*** Data for processing

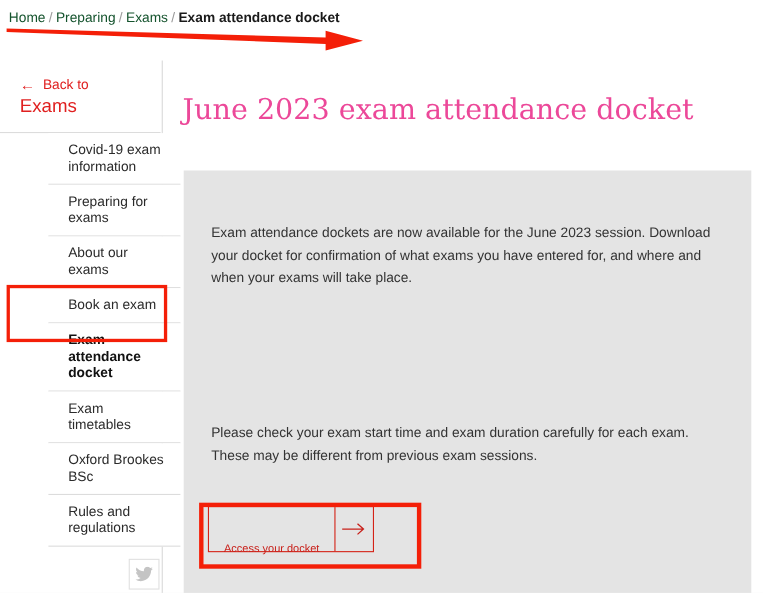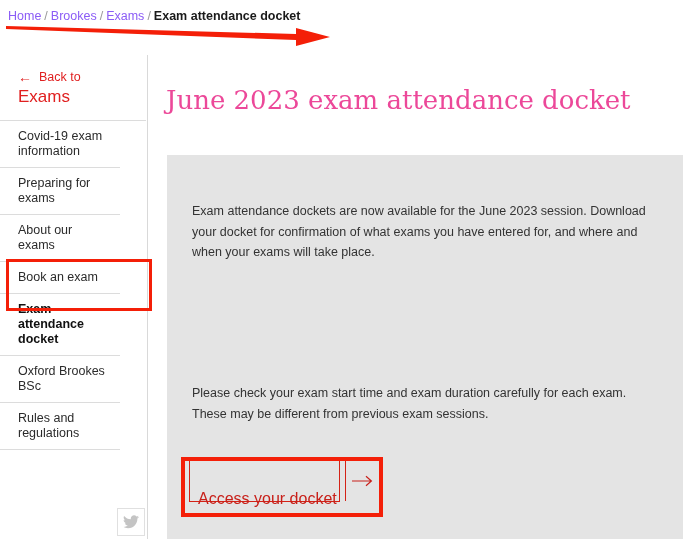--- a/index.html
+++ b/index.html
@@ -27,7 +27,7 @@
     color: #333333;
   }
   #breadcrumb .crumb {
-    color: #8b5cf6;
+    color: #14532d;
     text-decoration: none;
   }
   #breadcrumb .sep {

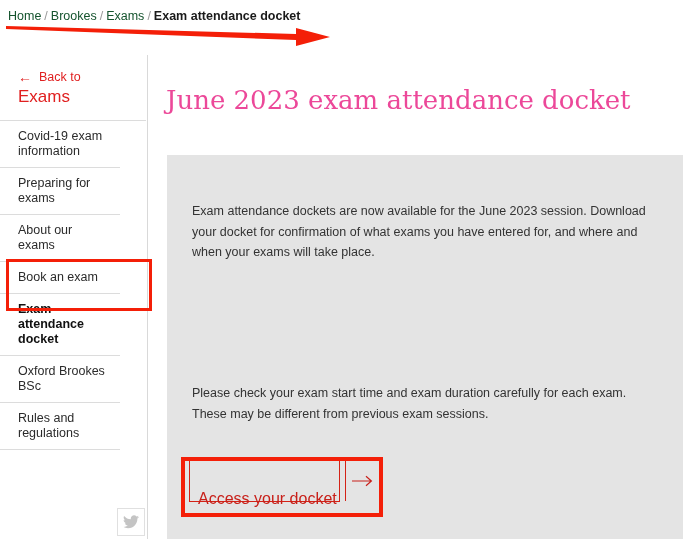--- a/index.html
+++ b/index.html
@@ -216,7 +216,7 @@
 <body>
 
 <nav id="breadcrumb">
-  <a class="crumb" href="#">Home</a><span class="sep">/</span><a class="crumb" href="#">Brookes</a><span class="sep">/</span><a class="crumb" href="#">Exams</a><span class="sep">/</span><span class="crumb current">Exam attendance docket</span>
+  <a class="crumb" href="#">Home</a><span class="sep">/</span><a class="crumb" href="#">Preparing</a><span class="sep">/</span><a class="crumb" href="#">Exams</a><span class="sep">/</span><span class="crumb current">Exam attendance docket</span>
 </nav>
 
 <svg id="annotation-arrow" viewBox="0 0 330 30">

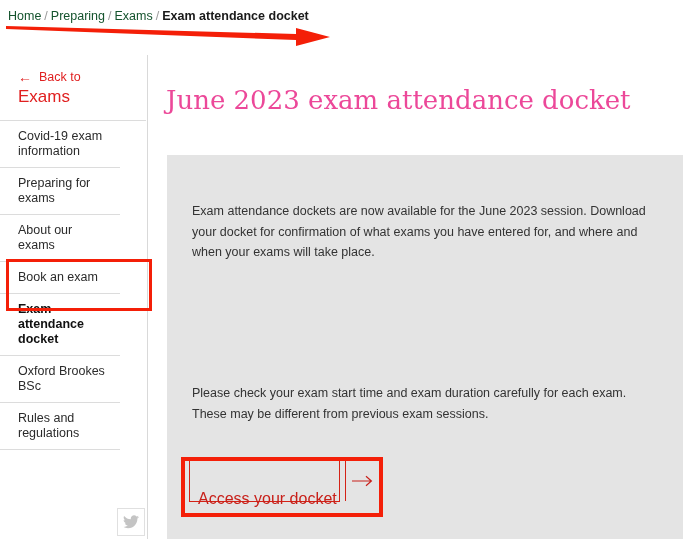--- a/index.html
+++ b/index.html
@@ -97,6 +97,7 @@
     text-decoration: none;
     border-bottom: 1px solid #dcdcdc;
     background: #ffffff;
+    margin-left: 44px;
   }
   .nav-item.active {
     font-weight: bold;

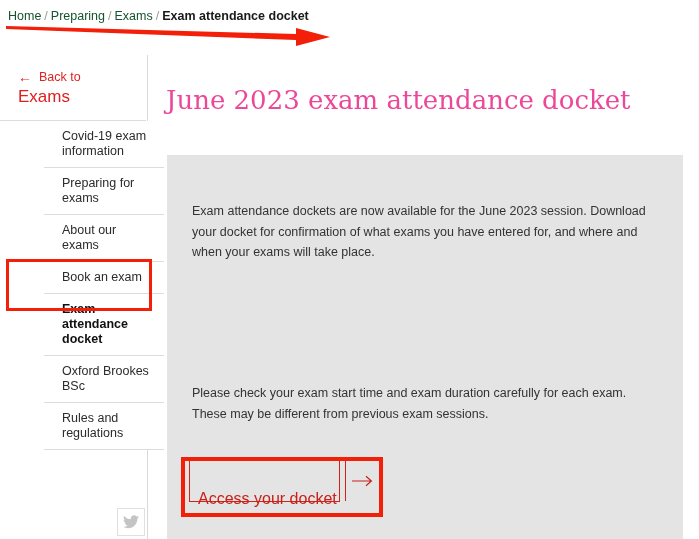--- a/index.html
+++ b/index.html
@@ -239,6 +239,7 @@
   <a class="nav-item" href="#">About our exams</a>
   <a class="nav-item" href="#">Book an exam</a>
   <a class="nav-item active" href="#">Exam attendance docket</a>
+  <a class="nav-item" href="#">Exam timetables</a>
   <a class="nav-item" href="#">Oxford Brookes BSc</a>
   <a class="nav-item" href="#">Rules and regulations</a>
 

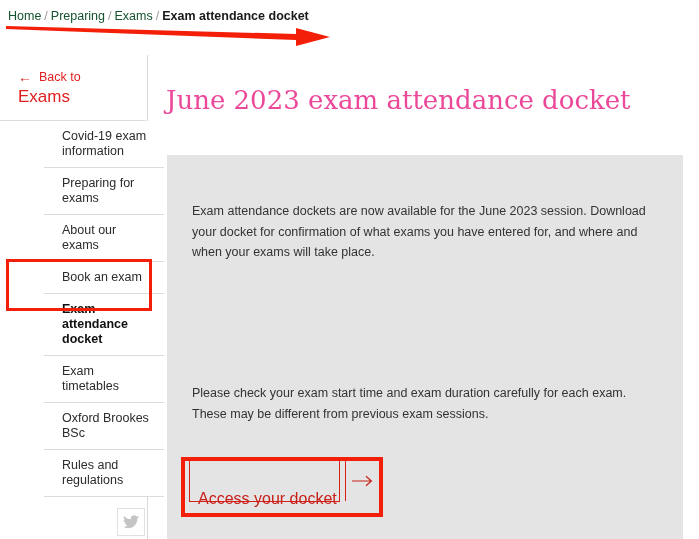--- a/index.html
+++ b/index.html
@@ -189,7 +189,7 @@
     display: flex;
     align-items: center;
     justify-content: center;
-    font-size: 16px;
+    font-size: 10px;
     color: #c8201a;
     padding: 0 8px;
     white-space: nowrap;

******

▶ [Problem]: Where a line of the entries above holds the word "font", return that line.

▶ [Solution for this problem]:
     font-weight: bold;
-    font-size: 16px;
+    font-size: 10px;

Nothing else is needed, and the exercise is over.